==== Dataset extract
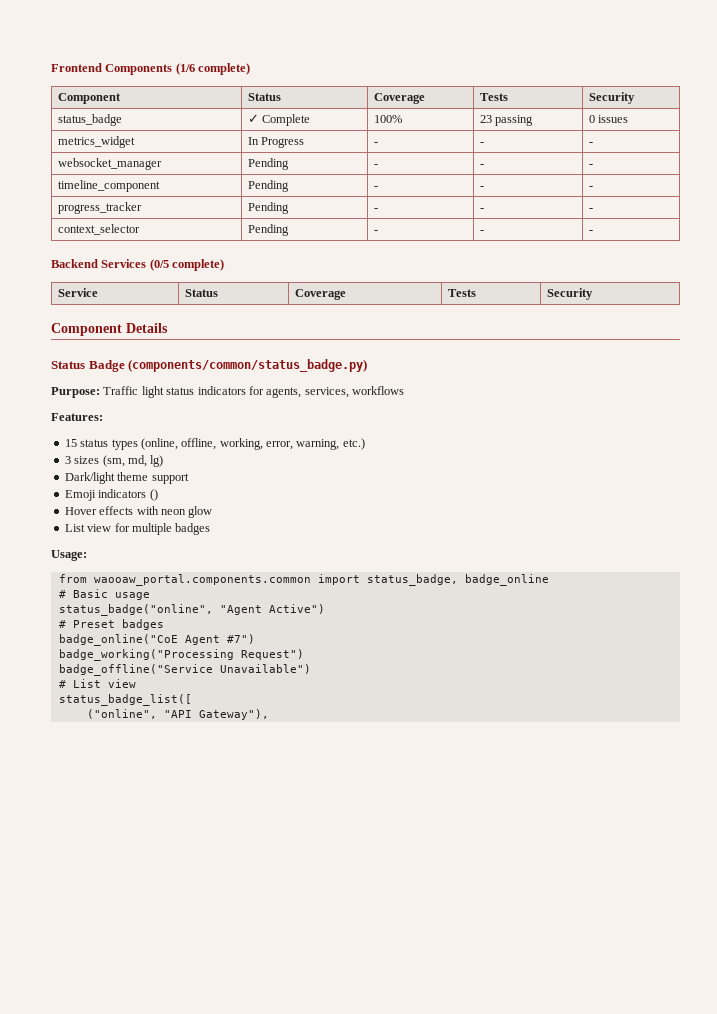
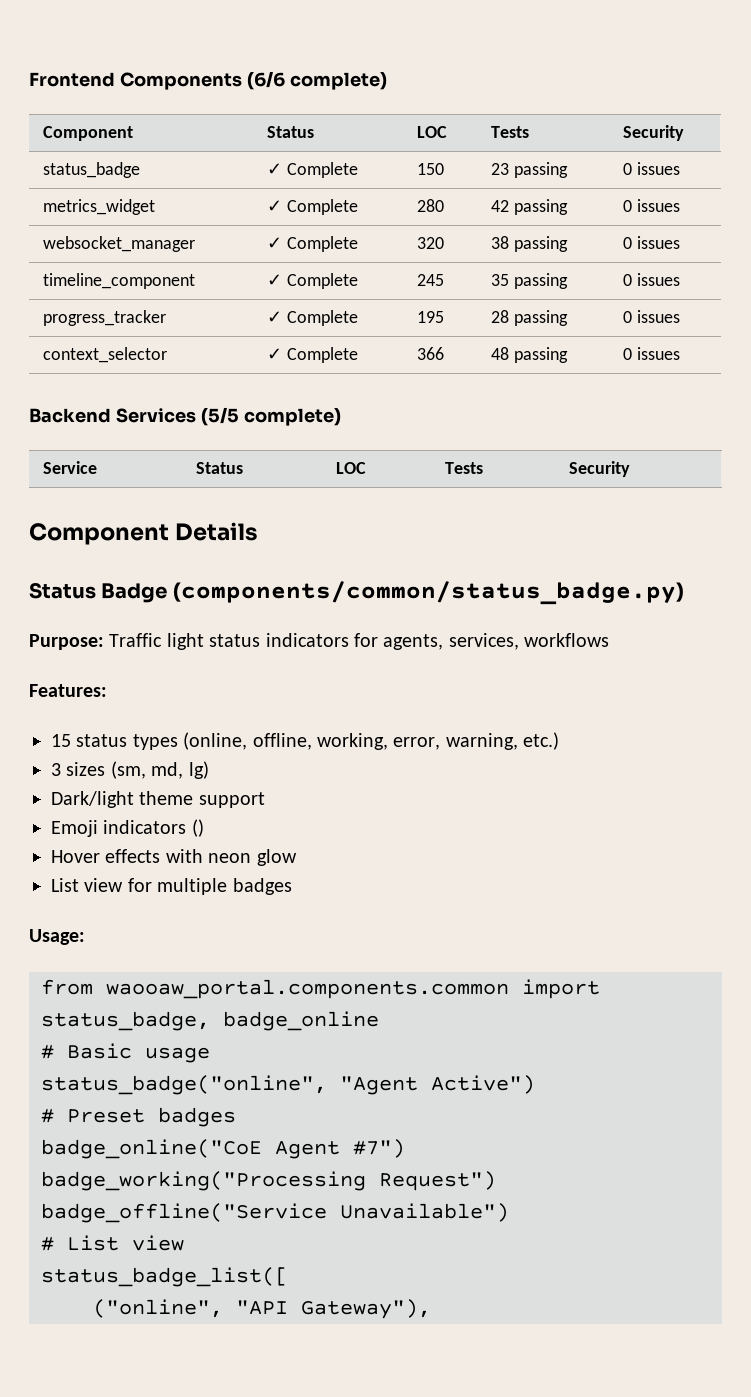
- Frontend Components (1/6 complete)
+ Frontend Components (6/6 complete)
- Component | Status | Coverage | Tests | Security
+ Component | Status | LOC | Tests | Security
- status_badge | ✓ Complete | 100% | 23 passing | 0 issues
+ status_badge | ✓ Complete | 150 | 23 passing | 0 issues
- metrics_widget | In Progress | - | - | -
- websocket_manager | Pending | - | - | -
- timeline_component | Pending | - | - | -
- progress_tracker | Pending | - | - | -
- context_selector | Pending | - | - | -
+ metrics_widget | ✓ Complete | 280 | 42 passing | 0 issues
+ websocket_manager | ✓ Complete | 320 | 38 passing | 0 issues
+ timeline_component | ✓ Complete | 245 | 35 passing | 0 issues
+ progress_tracker | ✓ Complete | 195 | 28 passing | 0 issues
+ context_selector | ✓ Complete | 366 | 48 passing | 0 issues
- Backend Services (0/5 complete)
+ Backend Services (5/5 complete)
- Service | Status | Coverage | Tests | Security
+ Service | Status | LOC | Tests | Security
========
Activity
Set out exactly the lines from the one bearing "38 passing | 0 issues" through the end of the data, including both ends and omitting all others.

Task result
+ websocket_manager | ✓ Complete | 320 | 38 passing | 0 issues
+ timeline_component | ✓ Complete | 245 | 35 passing | 0 issues
+ progress_tracker | ✓ Complete | 195 | 28 passing | 0 issues
+ context_selector | ✓ Complete | 366 | 48 passing | 0 issues
- Backend Services (0/5 complete)
+ Backend Services (5/5 complete)
- Service | Status | Coverage | Tests | Security
+ Service | Status | LOC | Tests | Security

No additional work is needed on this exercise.